Le député de la Knesset a qualifié le ministre des Affaires étrangères d’Israël d’ « Etat islamique juif » après qu’Avigdor Liberman a déclaré que les citoyens arabes qui trahissent le pays devraient être décapités.

Ahmad Tibi, chef du Mouvement arabe pour le changement (Taal), a répondu lundi aux remarques faites la veille par Liberman à Herzliya, a rapporté le Jerusalem Post.

Tibi est député à la Knesset depuis 1999.

Liberman, qui préside le parti Yisrael Beitenu, a déclaré dans son discours : « Celui qui est de notre côté devrait tout avoir. Celui qui est contre nous, il n’y a rien d’autre à faire. Nous devons soulever une hache et supprimer sa tête, sinon nous ne pourrons pas survivre ici. »

Le ministre des Affaires étrangères a également déclaré que Umm al-Fahm, une grande ville arabe de Galilée, devrait faire partie d’un futur Etat palestinien et non d’Israël.

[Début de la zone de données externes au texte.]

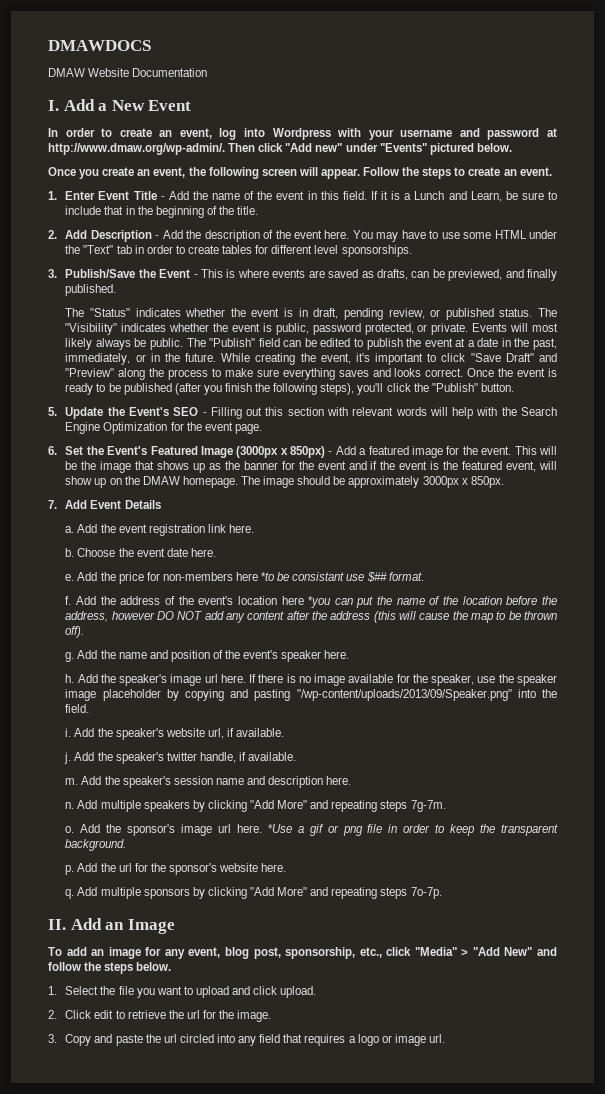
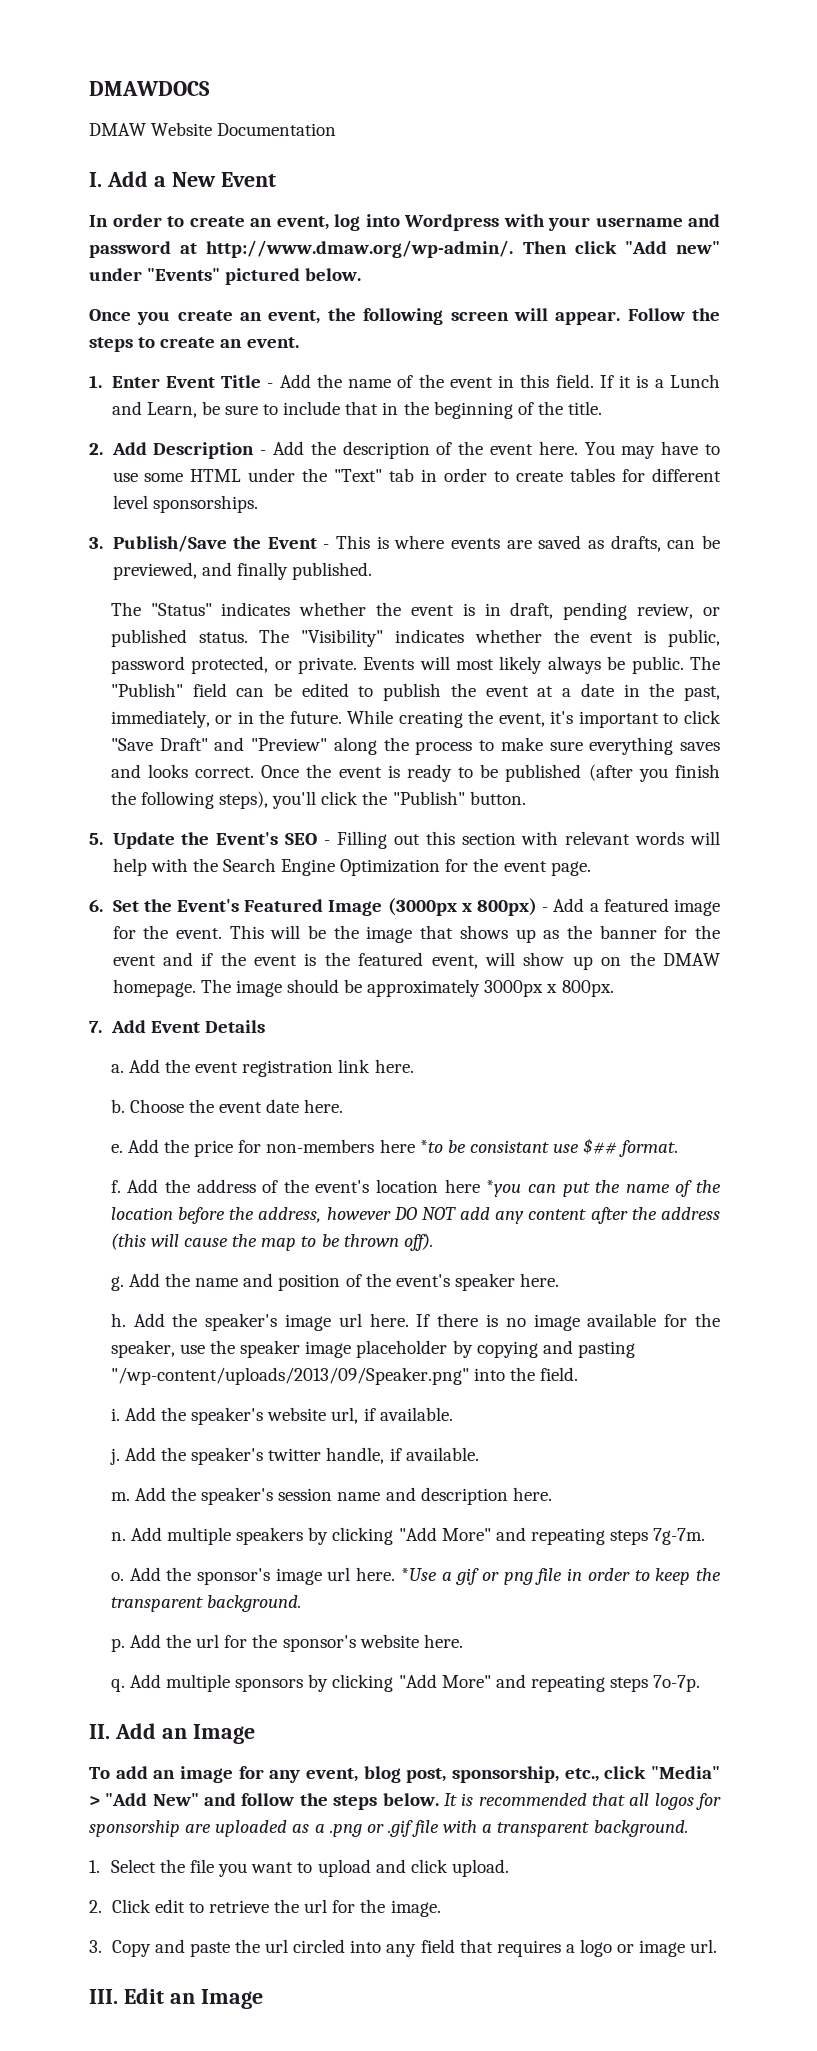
[290,446,326,458] 850px) -> [476,898,537,916] 800px)
[470,476,504,488] 850px. -> [561,980,614,997] 800px.
(172, 966) none -> [443,1793,721,1810] [89,1820,688,1837] It is recommended that all logos for sponsorship are uploaded as a .png or .gif file with a transparent background.
(445, 1038) none -> [89,1988,263,2009] // III. Edit an Image

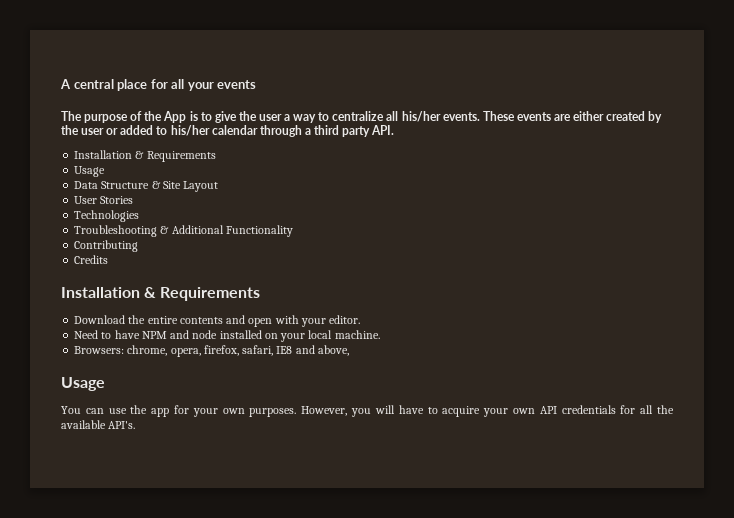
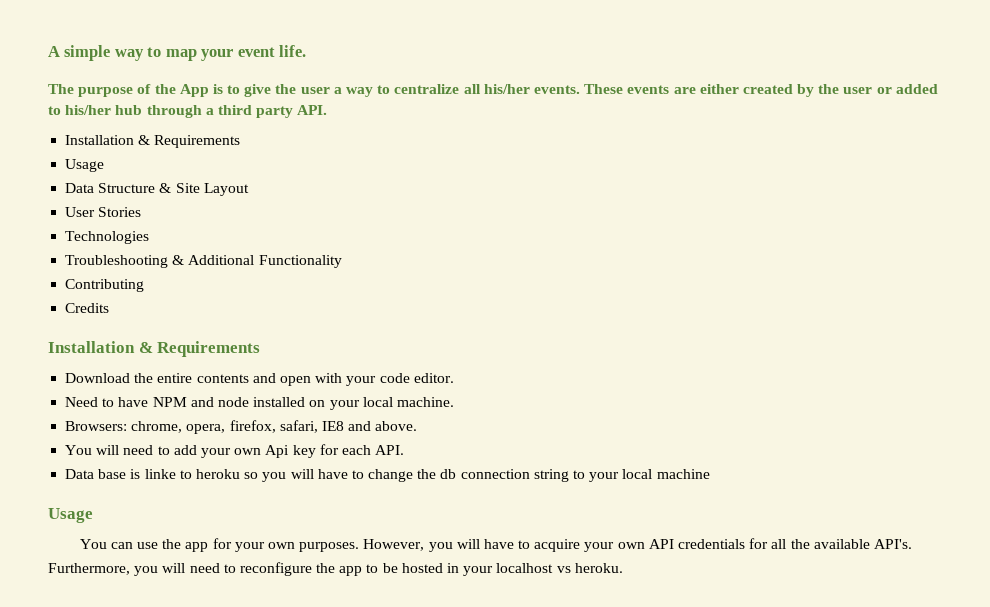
[73,79,257,91] central place for all your events -> [64,45,307,61] simple way to map your event life.
[211,125,258,135] calendar -> [115,105,143,115] hub
(326, 322) none -> [379,373,410,383] code
[317,345,349,356] above, -> [375,421,418,431] [65,444,405,458] [65,469,710,482] above. // You will need to add your own Api key for each API. // Data base is linke to heroku so you will have to change the db connection string to your local machine
(136, 425) none -> [48,562,623,576] Furthermore, you will need to reconfigure the app to be hosted in your localhost vs heroku.

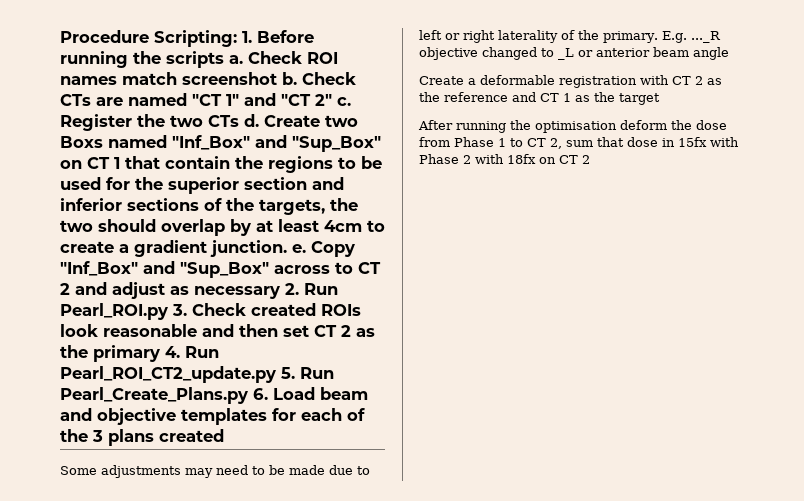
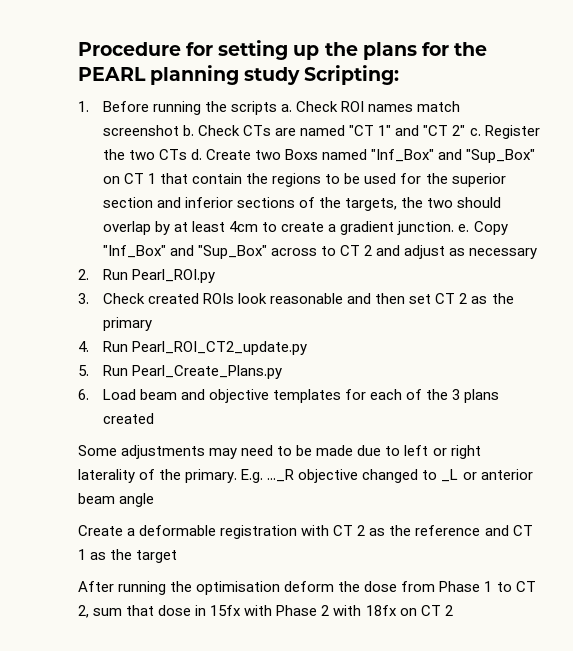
(149, 36) none -> [186,40,487,60] [78,65,301,85] for setting up the plans for the PEARL planning study
(237, 38) none -> (400, 75) //
(280, 292) none -> (538, 253) //
(168, 311) none -> (216, 276) //
(160, 353) none -> (152, 324) //
(276, 374) none -> (308, 348) //
(248, 395) none -> (283, 372) //

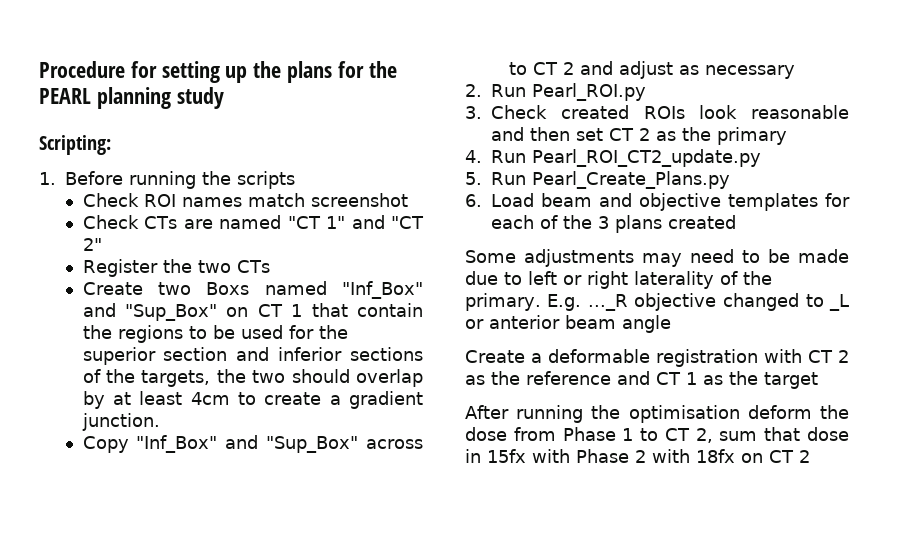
(301, 76) none -> (224, 98) //
[281,104,293,112] a. -> (295, 180) //
[183,125,195,136] b. -> (408, 200) //
[469,128,481,136] c. -> (102, 244) //
[191,149,203,160] d. -> (270, 266) //
[458,224,470,232] e. -> (160, 422) //

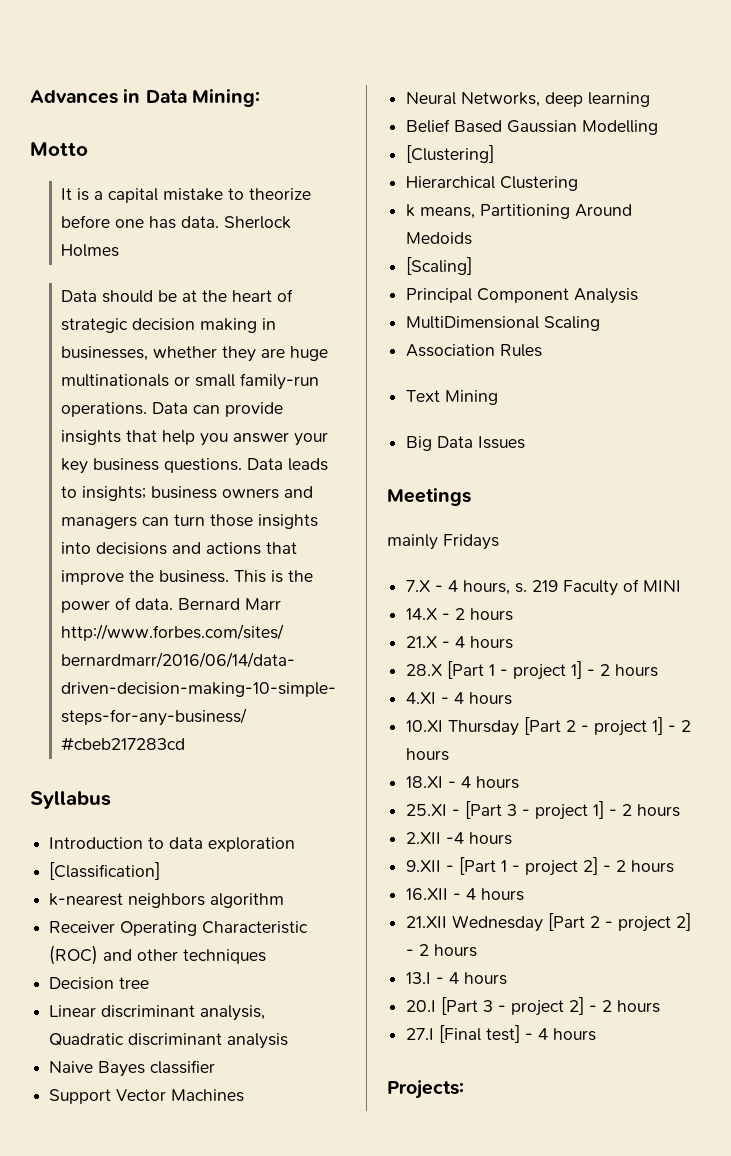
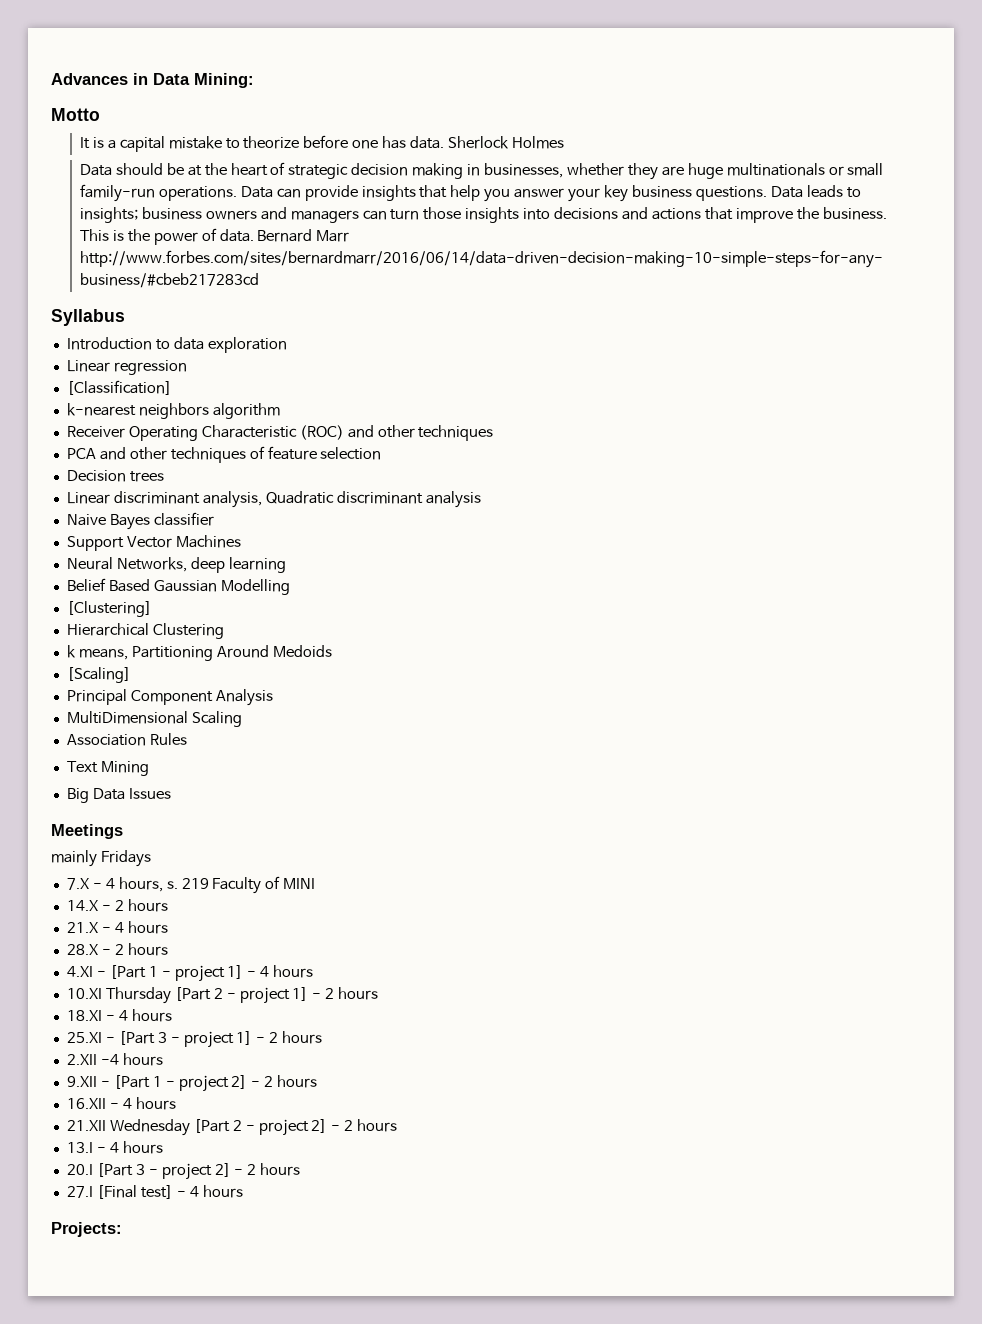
(296, 844) none -> [66,360,187,375] // Linear regression
(267, 956) none -> [66,446,382,463] // PCA and other techniques of feature selection
[119,977,150,989] tree -> [129,471,164,482] trees
(443, 670) none -> [101,943,168,956] [66,966,106,977] - 2 hours // 4.XI -
[600,664,659,677] [406,692,450,704] 2 hours // 4.XI - -> (257, 974) none

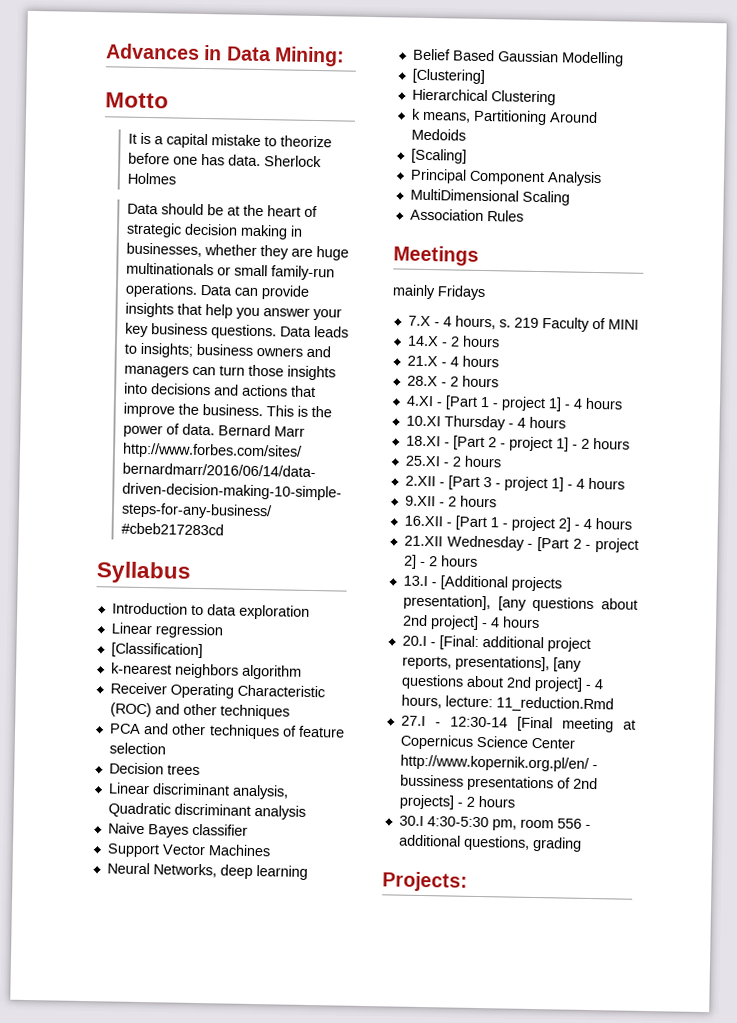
[66,761,149,776] [66,788,171,803] // Text Mining // Big Data Issues -> (524, 216) none
(171, 995) none -> [507,416,566,429] [405,435,450,447] - 4 hours // 18.XI -
[66,1009,172,1022] [66,1032,102,1043] 18.XI - 4 hours // 25.XI -> [404,455,502,468] [404,475,436,487] 25.XI - 2 hours // 2.XII
[269,1031,323,1044] [66,1053,163,1066] [66,1076,97,1087] 2 hours // 2.XII -4 hours // 9.XII -> [575,477,625,490] [404,495,497,508] [403,515,443,527] 4 hours // 9.XII - 2 hours // 16.XII
[264,1075,318,1088] [66,1098,119,1109] 2 hours // 16.XII - -> (580, 526) none
(190, 1127) none -> [527,543,534,548] -
[109,1141,163,1154] [66,1163,301,1180] [66,1185,243,1199] 4 hours // 20.I [Part 3 - project 2] - 2 hours // 27.I [Final test] - 4 hours -> [439,575,562,592] [402,594,638,613] [401,614,540,630] [401,635,591,652] [401,655,582,672] [400,674,604,692] [400,694,614,713] [400,715,636,733] [399,734,575,750] [399,754,598,772] [399,774,598,792] [398,794,515,810] [398,815,591,831] [398,834,582,852] [Additional projects presentation], [any questions about 2nd project] - 4 hours // 20.I - [Final: additional project reports, presentations], [any questions about 2nd project] - 4 hours, lecture: 11_reduction.Rmd // 27.I - 12:30-14 [Final meeting at Copernicus Science Center http://www.kopernik.org.pl/en/ - bussiness presentations of 2nd projects] - 2 hours // 30.I 4:30-5:30 pm, room 556 - additional questions, grading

« Les citoyens israéliens qui agitent un drapeau noir le Jour de la Nakba peuvent partir, et je serais très heureux d’en faire don à [l’Autorité palestinienne dirigée par le président Mahmoud Abbas] », a-t-il ajouté, se référant à la journée, aussi connue comme « la catastrophe », où les Palestiniens déplorent le déplacement de leur peuple après l’indépendance israélienne en 1948.

Le lundi, plusieurs diplomates, y compris d’anciens ambassadeurs d’Israël en Afrique du Sud et en France, ont également condamné les commentaires de Liberman.

« Le diplomate numéro un d’Israël brandit une hache sur la tête des citoyens du pays qu’il représente, et dans le même souffle, il prêche dans le monde entier la lutte contre l’antisémitisme », ont regretté les diplomates cités par le Post.

Quant à l’Autorité palestinienne, elle a réagi mardi en condamnant les propos « racistes » de Liberman.

Le gouvernement palestinien a publié une sévère condamnation de « l’appel au meurtre raciste fait par l’extrémiste Liberman, qui a dit que les têtes des Palestiniens doivent être coupées avec une hache. C’est un appel clair à l’assassinat des Palestiniens et des Arabes et une campagne de nettoyage ethnique ».

« Le gouvernement palestinien souligne que la haine de Liberman nécessite que la communauté internationale le condamne, le boycotte et le traîne à la Cour pénale internationale pour ses exclamations terroristes, » pouvait-on lire dans le communiqué.